On Jan 20, 2009, at 19:21, Margaret Wasserman wrote:
Here is a preliminary BOF request that I've put together for a NAT66-
related BOF at IETF 74. I'm sending it to all four of the Internet
and Transport ADs, as I am not sure it has been decided which area
would be the best home for this work.
Thoughts or comments on this BOF proposal?
Skipping past the summary (tl;dr)...
1) A Best Current Practices (BCP) RFC describing how to obtain
the Simple Gateway and Simple Security features of NAT without
performing address translation. This document is intended for home
gateway manufacturers and other standards bodies that define home
gateway functionality.
Recommend rewriting this section as follows: "1) A Best Current
Practices (BCP) RFC, which is to be intended for residential gateway
manufacturers and other standards bodies that define functional
requirements of residential gateways, that describes why NAT66 is
neither necessary nor advised, and also references existing and
forthcoming RFCs that describe how residential IPv6 gateways with
simple security should function."
2) A Standards-Track (PS) RFC that describes an IPv6 Network
Address Translation mechanism that provides the Simple Security and
Address Independence benefits of IPv4 NAT, while minimizing the
problems caused by IPv4 NAT. This solution is expected to involve a
one-to-one, algorithmic address mapping mechanism with no port
mapping. It may or may not include a checksum-neutral mapping
algorithm and/or a cryptographic mapping mechanism.

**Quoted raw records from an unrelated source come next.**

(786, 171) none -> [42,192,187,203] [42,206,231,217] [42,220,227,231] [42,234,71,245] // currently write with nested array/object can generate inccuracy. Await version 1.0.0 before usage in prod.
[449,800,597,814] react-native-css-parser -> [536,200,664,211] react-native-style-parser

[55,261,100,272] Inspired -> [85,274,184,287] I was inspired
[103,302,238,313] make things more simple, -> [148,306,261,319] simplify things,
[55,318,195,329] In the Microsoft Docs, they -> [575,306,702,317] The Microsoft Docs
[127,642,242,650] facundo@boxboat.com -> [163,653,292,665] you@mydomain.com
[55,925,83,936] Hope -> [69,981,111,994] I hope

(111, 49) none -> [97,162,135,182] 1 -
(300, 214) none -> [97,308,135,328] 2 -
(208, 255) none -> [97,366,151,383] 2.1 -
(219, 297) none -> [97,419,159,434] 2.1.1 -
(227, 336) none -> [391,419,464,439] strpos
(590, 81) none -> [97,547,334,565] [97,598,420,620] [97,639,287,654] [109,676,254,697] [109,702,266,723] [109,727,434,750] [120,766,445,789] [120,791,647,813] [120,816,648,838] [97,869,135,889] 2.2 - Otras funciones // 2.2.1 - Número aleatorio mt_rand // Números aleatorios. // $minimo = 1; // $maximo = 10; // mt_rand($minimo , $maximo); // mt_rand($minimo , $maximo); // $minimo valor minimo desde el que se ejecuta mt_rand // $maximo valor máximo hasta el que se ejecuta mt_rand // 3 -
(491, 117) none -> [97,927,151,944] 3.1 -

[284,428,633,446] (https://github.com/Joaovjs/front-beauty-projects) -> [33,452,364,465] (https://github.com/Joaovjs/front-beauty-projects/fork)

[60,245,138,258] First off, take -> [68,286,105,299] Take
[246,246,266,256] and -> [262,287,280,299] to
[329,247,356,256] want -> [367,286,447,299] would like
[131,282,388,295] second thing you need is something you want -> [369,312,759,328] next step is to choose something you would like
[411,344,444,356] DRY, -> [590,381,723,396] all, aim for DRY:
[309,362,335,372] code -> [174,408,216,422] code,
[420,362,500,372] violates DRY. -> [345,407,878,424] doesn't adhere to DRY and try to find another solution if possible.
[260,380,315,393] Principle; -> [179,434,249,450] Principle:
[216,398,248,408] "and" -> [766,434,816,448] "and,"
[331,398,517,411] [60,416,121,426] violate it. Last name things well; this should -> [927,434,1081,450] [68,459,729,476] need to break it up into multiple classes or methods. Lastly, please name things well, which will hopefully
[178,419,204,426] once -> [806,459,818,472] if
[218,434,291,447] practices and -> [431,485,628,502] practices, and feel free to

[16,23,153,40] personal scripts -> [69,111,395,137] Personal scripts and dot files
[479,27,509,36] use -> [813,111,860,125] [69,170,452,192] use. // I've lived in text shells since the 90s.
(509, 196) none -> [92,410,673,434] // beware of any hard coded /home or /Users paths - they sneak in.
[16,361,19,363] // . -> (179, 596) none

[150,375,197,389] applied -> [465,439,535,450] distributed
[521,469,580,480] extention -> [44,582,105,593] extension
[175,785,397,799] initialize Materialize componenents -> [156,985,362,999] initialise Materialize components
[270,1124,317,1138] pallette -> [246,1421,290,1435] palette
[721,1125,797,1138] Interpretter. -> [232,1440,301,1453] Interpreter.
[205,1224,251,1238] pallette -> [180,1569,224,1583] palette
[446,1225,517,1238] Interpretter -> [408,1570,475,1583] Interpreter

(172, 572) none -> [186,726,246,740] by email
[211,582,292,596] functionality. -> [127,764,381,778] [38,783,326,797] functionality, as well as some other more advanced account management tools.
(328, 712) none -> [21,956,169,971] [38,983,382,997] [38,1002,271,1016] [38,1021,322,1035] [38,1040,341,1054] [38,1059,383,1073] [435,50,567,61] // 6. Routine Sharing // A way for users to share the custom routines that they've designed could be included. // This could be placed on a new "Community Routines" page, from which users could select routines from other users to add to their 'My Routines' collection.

Agree with Tony Hain. IPv6 Network Address Translation (NAT66) MUST
NOT be confused with IPv6 Simple Security (the topic of another draft
in V6OPS, i.e. draft-ietf-v6ops-cpe-simple-security, which *does*
attempt to mirror the stateful filtering behavior of IPv4 NAT). Also,
since NAT66 doesn't provide the security features of IPv6 Simple
Security, and there is no consensus that a need exists for the Address
Independence facility it attempts to provide, I don't see why NAT66
should be standards-track.
Recommend rewriting this section as follows: "2) An Experimental (EXP)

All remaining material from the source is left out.